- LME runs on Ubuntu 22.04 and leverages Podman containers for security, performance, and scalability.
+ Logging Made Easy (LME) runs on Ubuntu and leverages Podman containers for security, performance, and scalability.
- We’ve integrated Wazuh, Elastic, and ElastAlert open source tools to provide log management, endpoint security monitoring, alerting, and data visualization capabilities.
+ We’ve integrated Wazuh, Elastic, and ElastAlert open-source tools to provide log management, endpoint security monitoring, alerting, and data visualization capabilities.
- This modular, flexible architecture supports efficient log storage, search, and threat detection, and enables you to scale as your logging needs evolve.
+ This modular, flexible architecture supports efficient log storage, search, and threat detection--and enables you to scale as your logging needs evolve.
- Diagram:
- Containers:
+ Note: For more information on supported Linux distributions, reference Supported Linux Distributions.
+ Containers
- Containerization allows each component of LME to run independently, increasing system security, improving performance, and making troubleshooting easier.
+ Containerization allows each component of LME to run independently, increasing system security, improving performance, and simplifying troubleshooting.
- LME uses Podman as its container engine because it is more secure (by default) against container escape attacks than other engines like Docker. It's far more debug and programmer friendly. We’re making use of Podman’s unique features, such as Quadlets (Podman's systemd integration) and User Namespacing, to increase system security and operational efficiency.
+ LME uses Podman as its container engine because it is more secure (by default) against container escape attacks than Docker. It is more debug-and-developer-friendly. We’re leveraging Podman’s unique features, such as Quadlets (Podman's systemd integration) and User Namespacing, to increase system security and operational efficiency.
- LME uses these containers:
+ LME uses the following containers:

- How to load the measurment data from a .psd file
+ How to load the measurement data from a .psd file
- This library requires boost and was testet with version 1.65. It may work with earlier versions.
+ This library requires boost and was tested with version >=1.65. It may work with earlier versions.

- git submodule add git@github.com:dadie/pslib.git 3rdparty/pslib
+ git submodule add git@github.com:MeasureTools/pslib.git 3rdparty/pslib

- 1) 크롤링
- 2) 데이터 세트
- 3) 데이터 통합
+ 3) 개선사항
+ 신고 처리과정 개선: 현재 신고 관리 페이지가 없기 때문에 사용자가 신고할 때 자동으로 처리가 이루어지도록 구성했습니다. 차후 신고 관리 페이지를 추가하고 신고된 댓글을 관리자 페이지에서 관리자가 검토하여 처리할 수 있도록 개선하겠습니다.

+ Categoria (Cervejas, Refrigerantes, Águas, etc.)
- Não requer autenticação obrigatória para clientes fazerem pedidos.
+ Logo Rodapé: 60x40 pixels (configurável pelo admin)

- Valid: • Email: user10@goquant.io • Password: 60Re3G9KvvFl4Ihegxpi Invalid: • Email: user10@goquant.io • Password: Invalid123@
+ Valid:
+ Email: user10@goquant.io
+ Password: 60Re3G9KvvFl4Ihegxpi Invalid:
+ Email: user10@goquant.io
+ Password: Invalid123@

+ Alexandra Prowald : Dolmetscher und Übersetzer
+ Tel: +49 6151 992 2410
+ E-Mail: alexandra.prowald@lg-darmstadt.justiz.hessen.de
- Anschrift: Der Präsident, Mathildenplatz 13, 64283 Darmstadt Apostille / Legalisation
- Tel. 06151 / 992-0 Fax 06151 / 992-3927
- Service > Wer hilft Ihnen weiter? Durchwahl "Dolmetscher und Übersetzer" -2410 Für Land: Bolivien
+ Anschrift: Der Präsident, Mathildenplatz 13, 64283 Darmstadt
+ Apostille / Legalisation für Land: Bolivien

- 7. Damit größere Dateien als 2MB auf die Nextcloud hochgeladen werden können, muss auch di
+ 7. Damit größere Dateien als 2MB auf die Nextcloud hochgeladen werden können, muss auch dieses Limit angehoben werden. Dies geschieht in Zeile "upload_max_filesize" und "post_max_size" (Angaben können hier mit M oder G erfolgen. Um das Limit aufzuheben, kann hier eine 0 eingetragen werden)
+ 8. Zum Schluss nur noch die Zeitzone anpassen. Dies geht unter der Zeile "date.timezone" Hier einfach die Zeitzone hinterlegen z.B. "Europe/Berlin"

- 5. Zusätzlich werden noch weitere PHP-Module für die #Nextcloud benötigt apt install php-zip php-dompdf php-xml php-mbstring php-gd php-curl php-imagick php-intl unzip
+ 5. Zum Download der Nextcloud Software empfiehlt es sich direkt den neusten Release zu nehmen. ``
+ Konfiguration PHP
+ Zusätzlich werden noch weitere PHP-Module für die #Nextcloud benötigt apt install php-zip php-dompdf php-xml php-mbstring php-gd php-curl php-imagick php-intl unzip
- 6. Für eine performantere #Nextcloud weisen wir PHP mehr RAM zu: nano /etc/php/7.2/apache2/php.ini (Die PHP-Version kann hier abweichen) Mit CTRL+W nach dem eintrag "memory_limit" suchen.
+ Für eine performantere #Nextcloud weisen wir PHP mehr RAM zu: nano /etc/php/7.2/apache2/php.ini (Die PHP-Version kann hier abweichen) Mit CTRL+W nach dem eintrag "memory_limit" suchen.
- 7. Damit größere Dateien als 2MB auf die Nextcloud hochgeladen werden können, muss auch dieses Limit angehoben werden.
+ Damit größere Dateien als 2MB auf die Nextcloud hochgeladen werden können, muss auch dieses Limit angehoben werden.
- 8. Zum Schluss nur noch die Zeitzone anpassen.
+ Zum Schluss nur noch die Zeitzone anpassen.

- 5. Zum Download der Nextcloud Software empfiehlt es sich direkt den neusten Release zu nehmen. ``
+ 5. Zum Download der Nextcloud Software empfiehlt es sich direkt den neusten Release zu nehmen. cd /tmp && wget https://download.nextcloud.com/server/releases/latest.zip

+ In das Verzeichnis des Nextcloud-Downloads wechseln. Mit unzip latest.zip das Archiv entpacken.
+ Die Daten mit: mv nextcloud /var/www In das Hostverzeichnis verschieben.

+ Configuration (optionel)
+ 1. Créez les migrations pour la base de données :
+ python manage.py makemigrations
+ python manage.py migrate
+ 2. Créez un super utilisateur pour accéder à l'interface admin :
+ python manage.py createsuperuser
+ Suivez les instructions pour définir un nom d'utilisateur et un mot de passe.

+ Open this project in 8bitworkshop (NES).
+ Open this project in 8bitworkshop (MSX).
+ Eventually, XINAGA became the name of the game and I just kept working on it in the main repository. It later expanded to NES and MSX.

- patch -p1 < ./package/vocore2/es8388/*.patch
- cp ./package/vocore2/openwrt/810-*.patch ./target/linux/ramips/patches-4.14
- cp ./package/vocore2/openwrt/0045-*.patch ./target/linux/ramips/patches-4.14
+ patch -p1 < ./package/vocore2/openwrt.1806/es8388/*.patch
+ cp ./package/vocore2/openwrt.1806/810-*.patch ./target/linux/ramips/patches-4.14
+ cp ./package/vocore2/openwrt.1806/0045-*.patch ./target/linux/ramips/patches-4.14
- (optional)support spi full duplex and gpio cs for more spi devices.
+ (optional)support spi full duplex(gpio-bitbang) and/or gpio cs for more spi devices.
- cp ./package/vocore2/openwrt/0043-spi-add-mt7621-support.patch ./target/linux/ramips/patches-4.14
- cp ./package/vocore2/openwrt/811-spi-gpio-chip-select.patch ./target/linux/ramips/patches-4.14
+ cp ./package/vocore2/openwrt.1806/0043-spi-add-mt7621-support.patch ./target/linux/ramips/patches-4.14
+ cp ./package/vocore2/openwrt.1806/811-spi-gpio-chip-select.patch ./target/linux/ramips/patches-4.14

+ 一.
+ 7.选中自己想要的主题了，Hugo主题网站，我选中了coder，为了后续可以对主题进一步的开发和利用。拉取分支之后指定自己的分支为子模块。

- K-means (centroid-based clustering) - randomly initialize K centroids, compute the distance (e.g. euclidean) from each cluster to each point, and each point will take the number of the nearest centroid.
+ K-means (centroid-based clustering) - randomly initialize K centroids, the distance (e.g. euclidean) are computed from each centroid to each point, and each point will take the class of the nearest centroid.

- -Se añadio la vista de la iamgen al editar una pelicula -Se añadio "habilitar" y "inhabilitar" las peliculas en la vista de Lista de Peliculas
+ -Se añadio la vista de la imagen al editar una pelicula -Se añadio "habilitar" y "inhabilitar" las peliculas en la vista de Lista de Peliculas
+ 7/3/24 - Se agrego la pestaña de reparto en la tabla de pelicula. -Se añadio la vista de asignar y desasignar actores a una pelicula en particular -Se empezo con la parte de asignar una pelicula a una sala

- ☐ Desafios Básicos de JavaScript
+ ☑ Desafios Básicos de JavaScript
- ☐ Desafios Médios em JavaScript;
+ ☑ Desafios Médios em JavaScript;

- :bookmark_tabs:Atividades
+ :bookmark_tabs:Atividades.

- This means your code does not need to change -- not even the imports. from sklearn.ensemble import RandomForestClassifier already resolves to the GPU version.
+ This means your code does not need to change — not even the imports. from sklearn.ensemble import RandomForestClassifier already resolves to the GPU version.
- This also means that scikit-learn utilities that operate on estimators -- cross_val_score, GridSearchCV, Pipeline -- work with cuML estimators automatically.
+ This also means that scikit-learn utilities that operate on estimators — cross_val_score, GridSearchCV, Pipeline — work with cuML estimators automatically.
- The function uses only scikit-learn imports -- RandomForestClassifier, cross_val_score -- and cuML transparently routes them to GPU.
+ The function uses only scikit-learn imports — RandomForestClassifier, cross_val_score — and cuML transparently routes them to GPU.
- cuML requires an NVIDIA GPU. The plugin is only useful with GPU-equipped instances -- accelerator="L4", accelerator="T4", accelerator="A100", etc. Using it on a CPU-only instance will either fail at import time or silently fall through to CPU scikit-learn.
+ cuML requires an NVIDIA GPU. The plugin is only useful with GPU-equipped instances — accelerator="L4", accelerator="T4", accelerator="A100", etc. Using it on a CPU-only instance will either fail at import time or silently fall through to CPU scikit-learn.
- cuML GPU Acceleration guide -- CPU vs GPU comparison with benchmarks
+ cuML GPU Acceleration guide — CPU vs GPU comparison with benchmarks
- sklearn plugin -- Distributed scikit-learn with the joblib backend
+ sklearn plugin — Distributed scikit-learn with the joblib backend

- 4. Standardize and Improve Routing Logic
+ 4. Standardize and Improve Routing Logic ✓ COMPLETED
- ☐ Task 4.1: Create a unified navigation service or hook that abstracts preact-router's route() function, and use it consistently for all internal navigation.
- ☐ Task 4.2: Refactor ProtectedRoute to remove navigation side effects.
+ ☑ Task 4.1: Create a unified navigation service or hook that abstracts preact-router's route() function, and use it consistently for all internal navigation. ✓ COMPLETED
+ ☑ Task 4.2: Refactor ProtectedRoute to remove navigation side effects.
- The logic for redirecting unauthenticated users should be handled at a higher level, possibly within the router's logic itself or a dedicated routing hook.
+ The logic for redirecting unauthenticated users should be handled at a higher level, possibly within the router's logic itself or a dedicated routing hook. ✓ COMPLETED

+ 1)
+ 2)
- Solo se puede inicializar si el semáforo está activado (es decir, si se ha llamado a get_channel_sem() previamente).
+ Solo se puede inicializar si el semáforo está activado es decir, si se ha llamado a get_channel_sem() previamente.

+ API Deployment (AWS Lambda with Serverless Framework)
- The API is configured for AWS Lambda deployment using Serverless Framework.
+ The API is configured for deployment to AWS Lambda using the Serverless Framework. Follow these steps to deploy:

### Task directions
Print the lines above from the one with "scikit-learn imports —" through the one with "- 4. Standardize and Improve Routing Logic", both included, exactly as written and nothing more.

### Written answer
+ The function uses only scikit-learn imports — RandomForestClassifier, cross_val_score — and cuML transparently routes them to GPU.
- cuML requires an NVIDIA GPU. The plugin is only useful with GPU-equipped instances -- accelerator="L4", accelerator="T4", accelerator="A100", etc. Using it on a CPU-only instance will either fail at import time or silently fall through to CPU scikit-learn.
+ cuML requires an NVIDIA GPU. The plugin is only useful with GPU-equipped instances — accelerator="L4", accelerator="T4", accelerator="A100", etc. Using it on a CPU-only instance will either fail at import time or silently fall through to CPU scikit-learn.
- cuML GPU Acceleration guide -- CPU vs GPU comparison with benchmarks
+ cuML GPU Acceleration guide — CPU vs GPU comparison with benchmarks
- sklearn plugin -- Distributed scikit-learn with the joblib backend
+ sklearn plugin — Distributed scikit-learn with the joblib backend

- 4. Standardize and Improve Routing Logic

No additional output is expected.